In [None]:
import tensorflow as tf
from tensorflow import keras
import keras.backend as K
import numpy as np
import numpy
import os
import math
import pandas as pd
import time

In [None]:
# helper functions, partly taken/adapted from  https://github.com/slerch/ppnn

# CRPS loss from Rasp and Lerch (2018)
def crps_cost_function(y_true, y_pred):
    # Split input
    mu = y_pred[:, 0]
    sigma = y_pred[:, 1]
    y_true = y_true[:, 0]

    # To stop sigma from becoming negative we first have to 
    # convert it the the variance and then take the square
    # root again. 
    var = K.square(sigma)
    # The following three variables are just for convenience
    loc = (y_true - mu) / K.sqrt(var)
    phi = 1.0 / numpy.sqrt(2.0 * numpy.pi) * K.exp(-K.square(loc) / 2.0)
    Phi = 0.5 * (1.0 + tf.math.erf(loc / numpy.sqrt(2.0)))
    # First we will compute the crps for each input/target pair
    crps =  K.sqrt(var) * (loc * (2. * Phi - 1.) + 2 * phi - 1. / numpy.sqrt(numpy.pi))
    # Then we take the mean.

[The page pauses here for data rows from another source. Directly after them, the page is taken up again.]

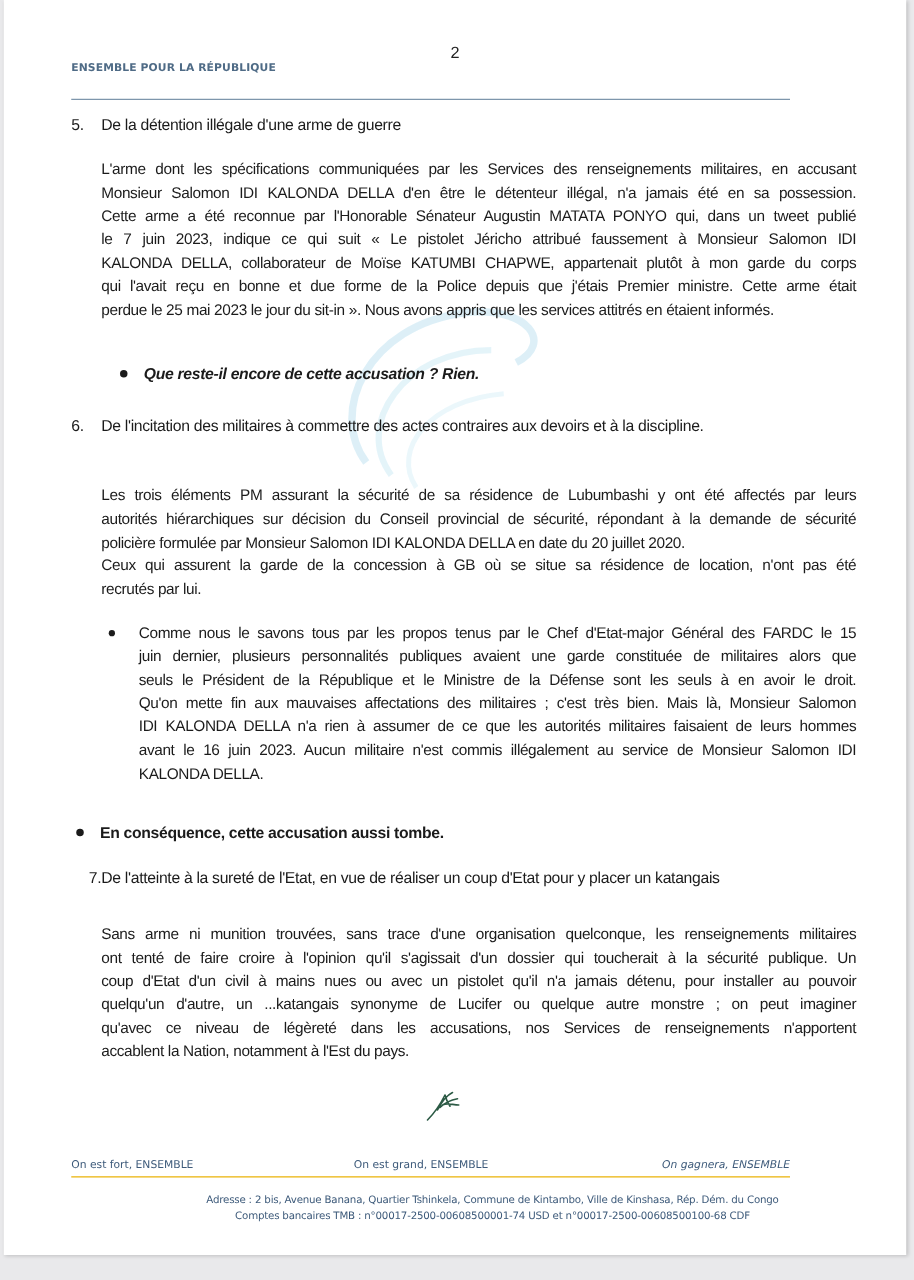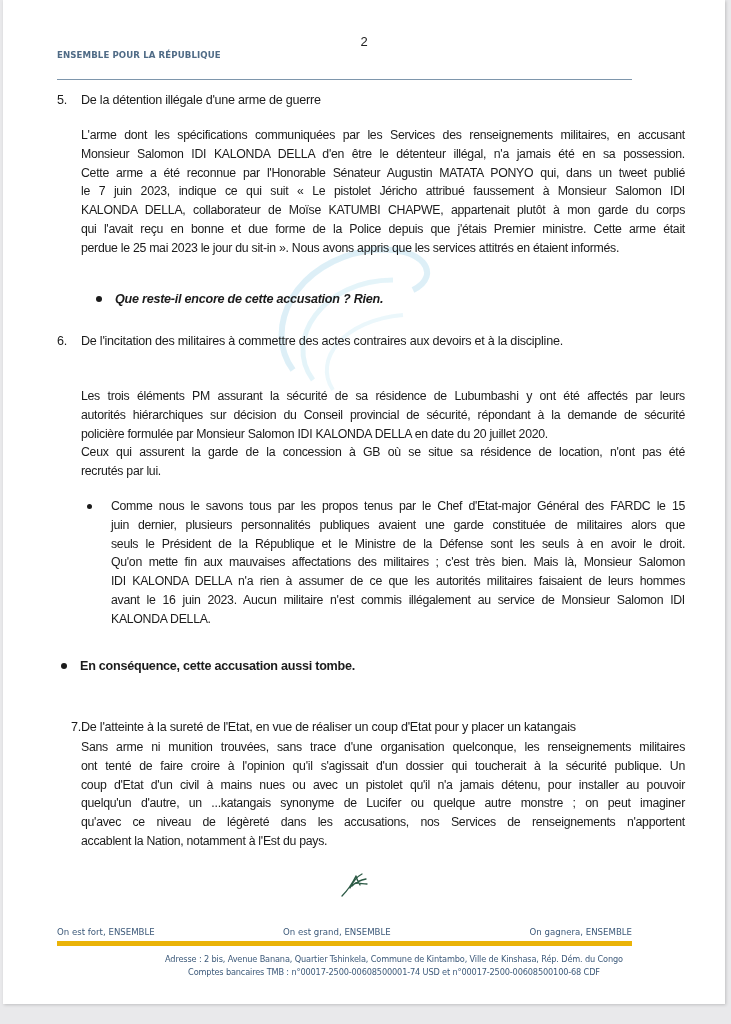--- a/index.html
+++ b/index.html
@@ -231,7 +231,7 @@
       <span class="dot"></span><span>En conséquence, cette accusation aussi tombe.</span>
     </div>
 
-    <div class="heading" style="top:720px;text-align:right;">
+    <div class="heading" style="top:695px;text-align:right;">
       <span class="num">7.</span><span>De l'atteinte à la sureté de l'Etat, en vue de réaliser un coup d'Etat pour y placer un katangais</span>
     </div>
     <div class="para" style="top:738px;">

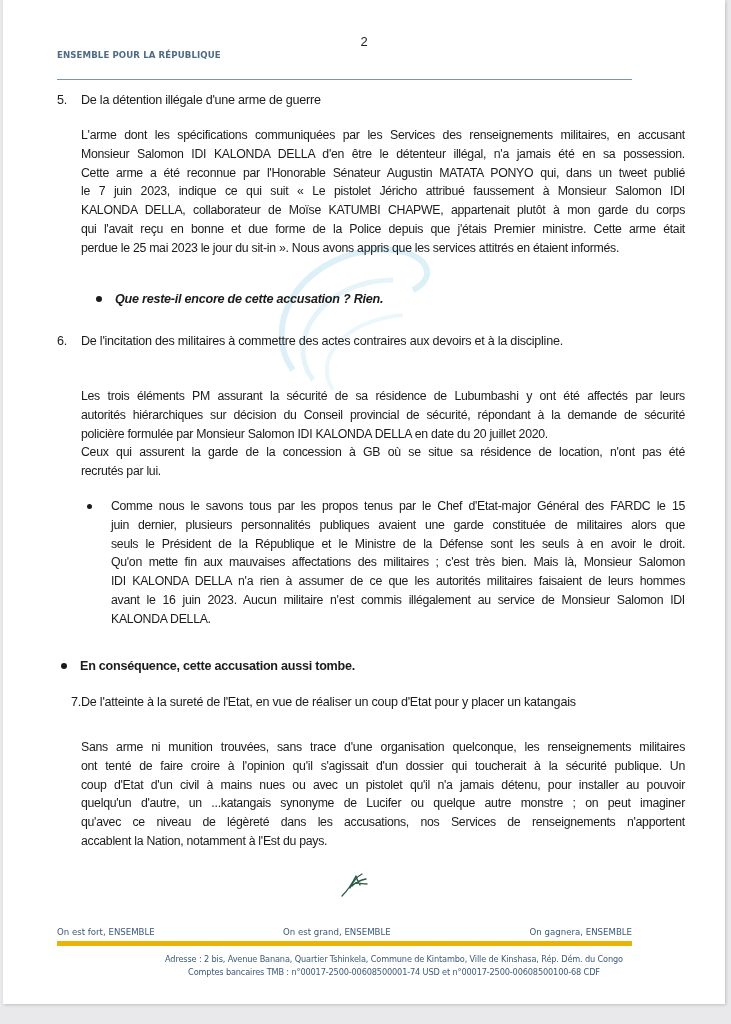--- a/index.html
+++ b/index.html
@@ -153,7 +153,7 @@
       font-family: "DejaVu Sans", sans-serif;
       font-size: 8.6px;
       color: #3d5a7a;
-      border-bottom: 5px solid #eab308;
+      border-bottom: 1px solid #eab308;
     }
     .footer-mottos span {
       position: absolute;

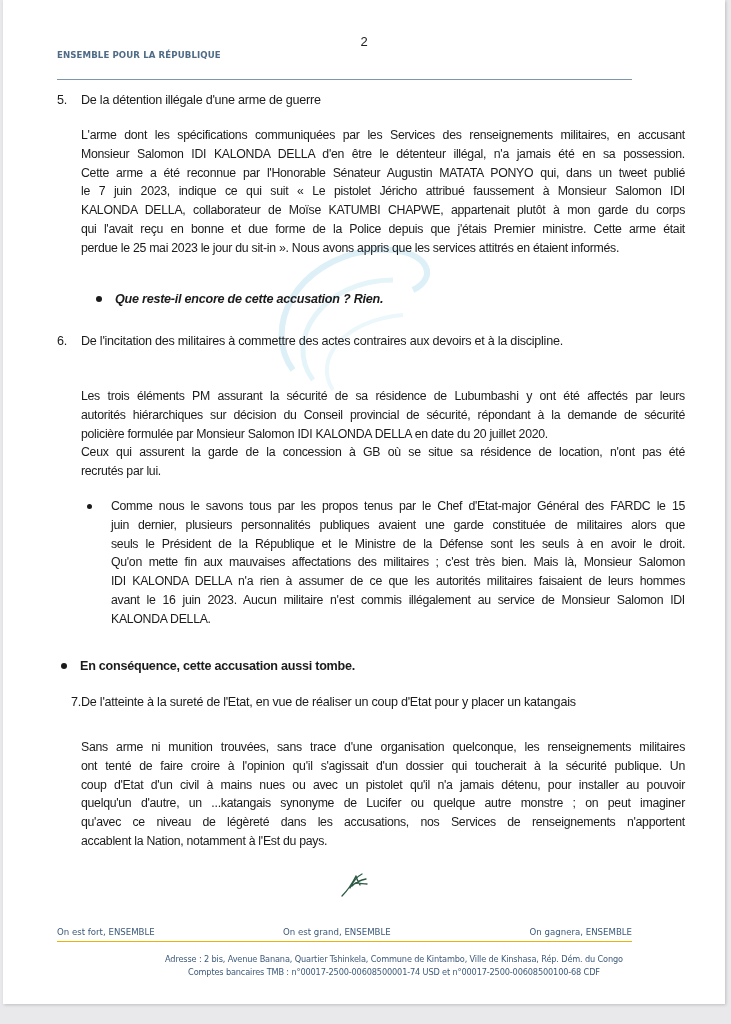--- a/index.html
+++ b/index.html
@@ -251,7 +251,7 @@
   <div class="footer-mottos">
     <span style="left:0;">On est fort, ENSEMBLE</span>
     <span style="left:226px;">On est grand, ENSEMBLE</span>
-    <span style="right:0;">On gagnera, ENSEMBLE</span>
+    <span style="right:0;font-style:italic;">On gagnera, ENSEMBLE</span>
   </div>
 
   <div class="footer-address">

The cost is now a scalar
    return K.mean(crps)

def normalize(data, method=None, shift=None, scale=None):
    result = numpy.zeros(data.shape)
    if method == "MINMAX":
        shift = numpy.min(data, axis=0)
        scale = numpy.max(data, axis=0) - numpy.min(data, axis=0) 
    elif method == "STD":
        shift = numpy.mean(data, axis=0)
        scale = numpy.std(data, axis=0)
    elif method == "MAX":
        scale = numpy.max(data, axis=0)
        shift = numpy.zeros(scale.shape)
    for index in range(len(data[0])):
        result[:,index] = (data[:,index] - shift[index]) / scale[index]
    return result, shift, scale

from scipy.stats import norm

# Note: needs to be adjusted if GaussianCRPS is used with exp-transformation
def crps_normal(mu, sigma, y):
    """
    Compute CRPS for a Gaussian distribution. 
    """
    # Make sure sigma is positive
    sigma = numpy.abs(sigma)
    loc = (y - mu) / sigma
    crps = sigma * (loc * (2 * norm.cdf(loc) - 1) + 
                    2 * norm.pdf(loc) - 1. / numpy.sqrt(numpy.pi))
    return crps

def save_ensemble(preds, exp_name, save=True):
    preds = numpy.array(preds)
    preds[:, :, 1] = numpy.abs(preds[:, :, 1])   # Make sure std is positive 
    mean_preds = numpy.mean(preds, 0)
    ens_score = crps_normal(mean_preds[:, 0], mean_preds[:, 1], testY).mean()
    # print(f'Ensemble test score = {ens_score}')
    if save:
        results_df = create_results_df(testDates[:,0], testIDs[:,0], mean_preds[:, 0], mean_preds[:, 1])
        results_df.to_csv(f'{exp_name}.csv')
    return(ens_score)

In [None]:
# import non-AE data
dataRaw = numpy.load('.../data/ppnn.npy')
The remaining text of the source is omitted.